⟨

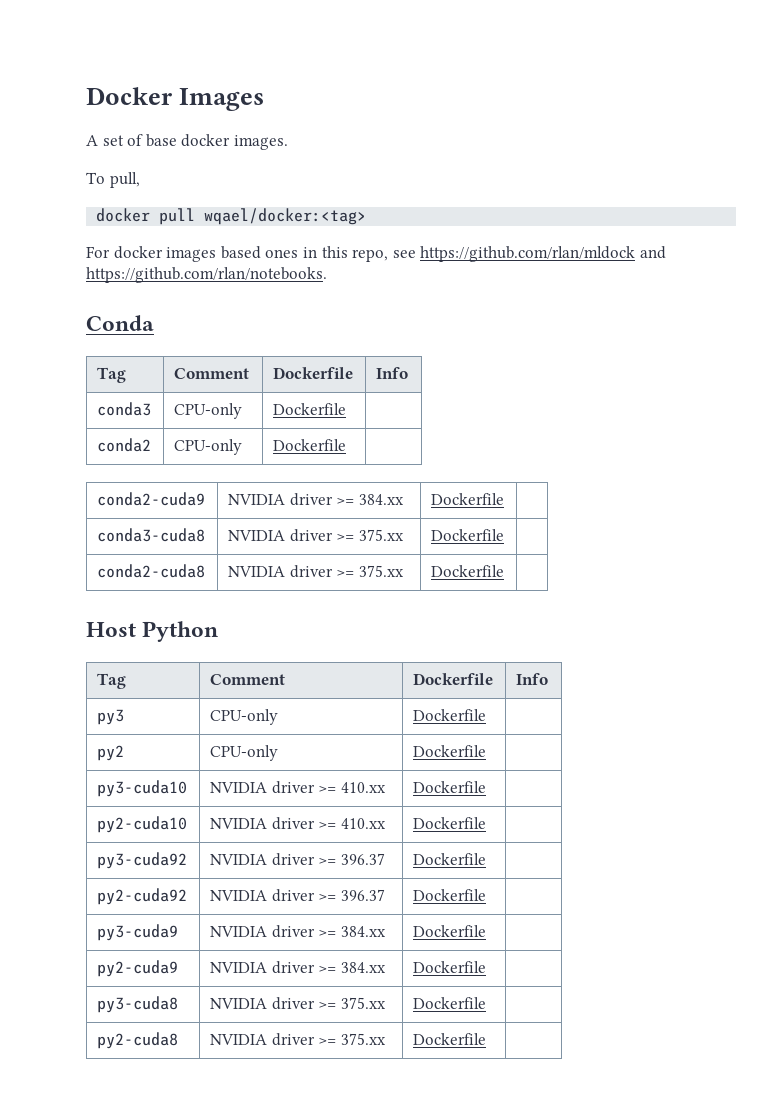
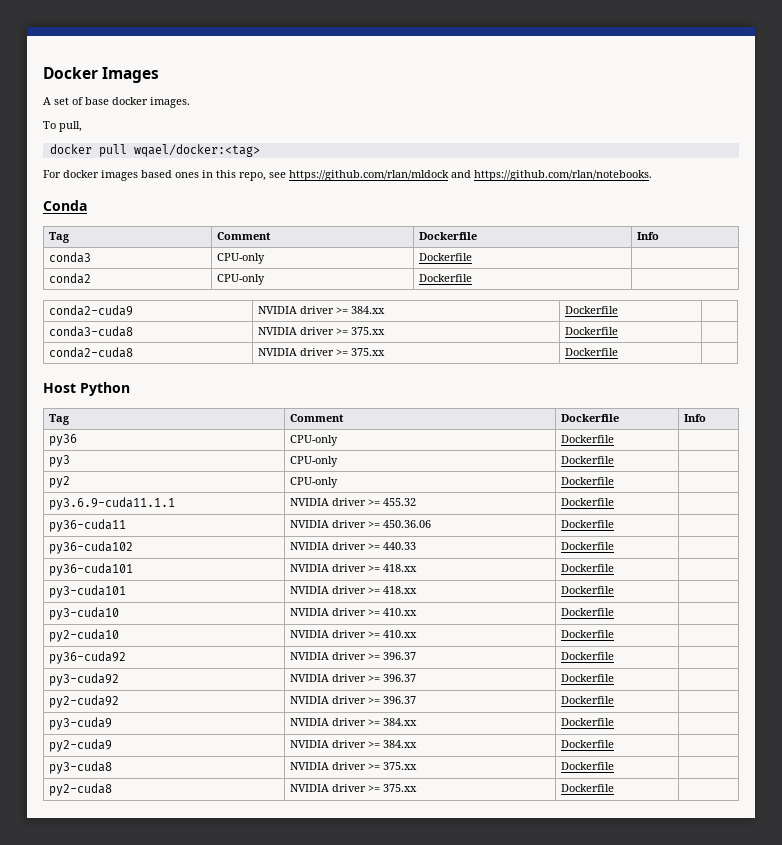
(549, 679) none -> [48,434,77,446] [289,435,338,446] [560,435,614,443] // py36 | CPU-only | Dockerfile |
(487, 751) none -> [48,497,175,510] [289,498,416,506] [560,498,614,506] [48,519,126,532] [289,520,431,528] [560,520,614,528] [48,541,133,554] [289,542,416,550] [560,542,614,550] [48,563,133,576] [289,564,417,572] [560,564,614,572] [48,585,126,598] [289,586,417,594] [560,586,614,594] // py3.6.9-cuda11.1.1 | NVIDIA driver >= 455.32 | Dockerfile | // py36-cuda11 | NVIDIA driver >= 450.36.06 | Dockerfile | // py36-cuda102 | NVIDIA driver >= 440.33 | Dockerfile | // py36-cuda101 | NVIDIA driver >= 418.xx | Dockerfile | // py3-cuda101 | NVIDIA driver >= 418.xx | Dockerfile |
(487, 823) none -> [48,651,126,664] [289,652,416,660] [560,652,614,660] // py36-cuda92 | NVIDIA driver >= 396.37 | Dockerfile |

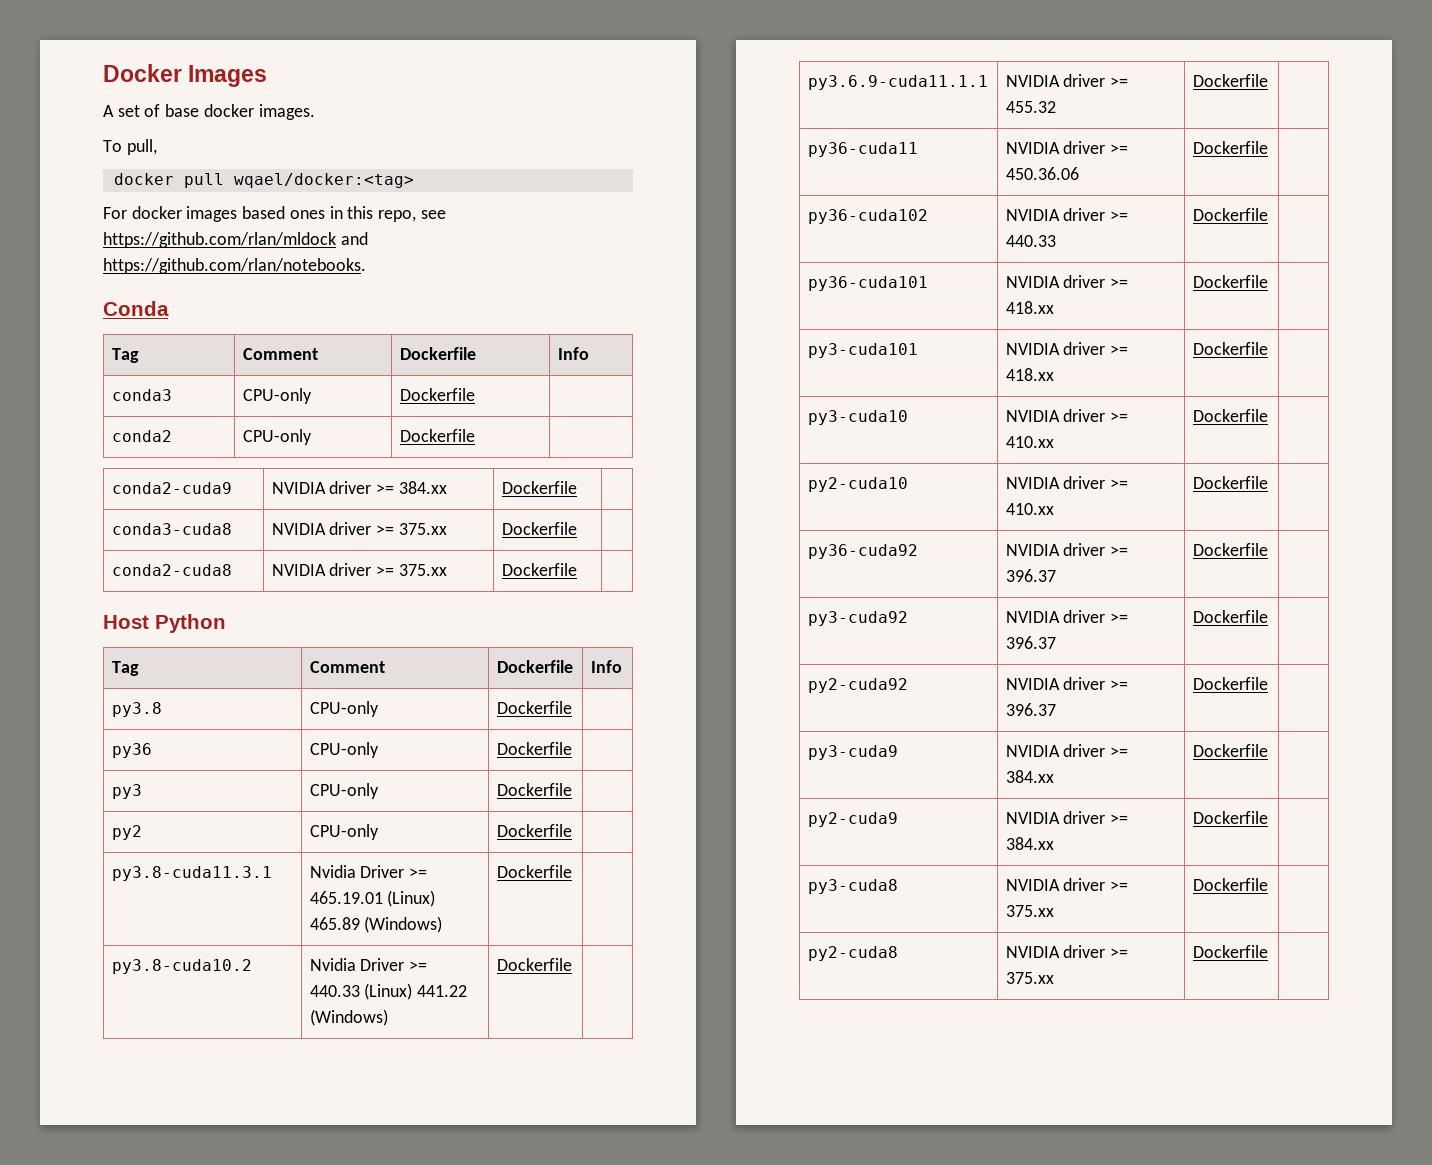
(706, 418) none -> [111,702,162,717] [309,701,379,717] [496,701,572,714] // py3.8 | CPU-only | Dockerfile |
(614, 481) none -> [111,866,272,881] [309,865,428,878] [309,890,436,907] [309,916,443,933] [496,865,572,878] [111,959,252,974] [309,958,428,971] [309,983,468,1000] [309,1009,388,1026] [496,958,572,971] // py3.8-cuda11.3.1 | Nvidia Driver >= 465.19.01 (Linux) 465.89 (Windows) | Dockerfile | // py3.8-cuda10.2 | Nvidia Driver >= 440.33 (Linux) 441.22 (Windows) | Dockerfile |

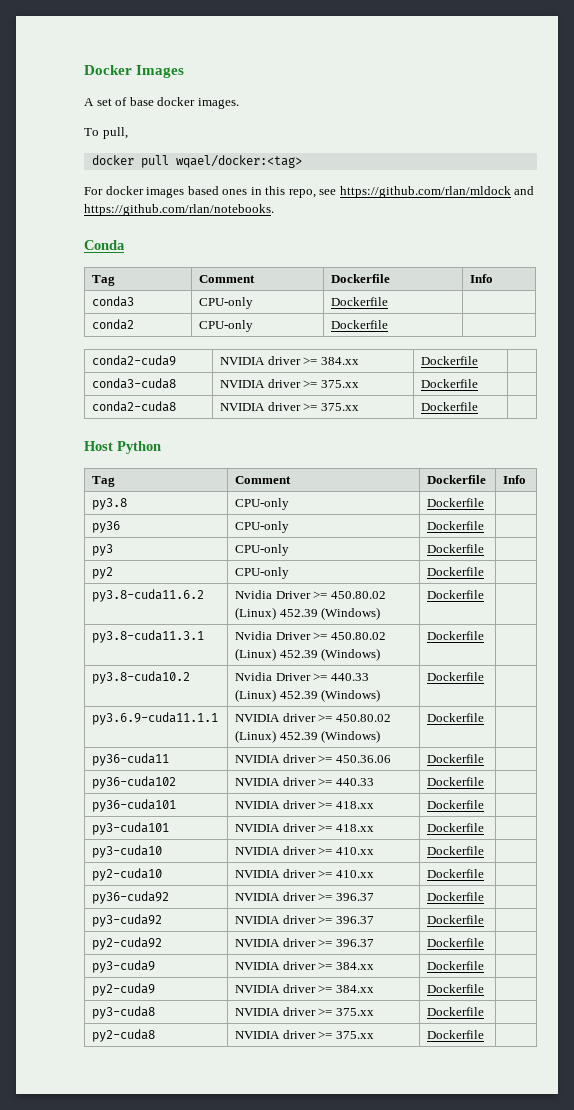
(572, 830) none -> [92,589,205,602] [235,590,386,599] [235,607,381,620] [427,590,485,599] // py3.8-cuda11.6.2 | Nvidia Driver >= 450.80.02 (Linux) 452.39 (Windows) | Dockerfile |
[309,890,436,907] [309,917,360,930] 465.19.01 (Linux) 465.89 -> [330,632,386,640] [235,648,318,661] 450.80.02 (Linux) 452.39
[417,985,468,997] 441.22 -> [279,691,318,699] 452.39
[1005,101,1056,113] 455.32 -> [335,714,391,722] [235,730,381,743] 450.80.02 (Linux) 452.39 (Windows)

⟩

■ **Exercise brief**
Look through the material above. Copy each line where the word "only" appears.

■ **Result**
(549, 679) none -> [48,434,77,446] [289,435,338,446] [560,435,614,443] // py36 | CPU-only | Dockerfile |
(706, 418) none -> [111,702,162,717] [309,701,379,717] [496,701,572,714] // py3.8 | CPU-only | Dockerfile |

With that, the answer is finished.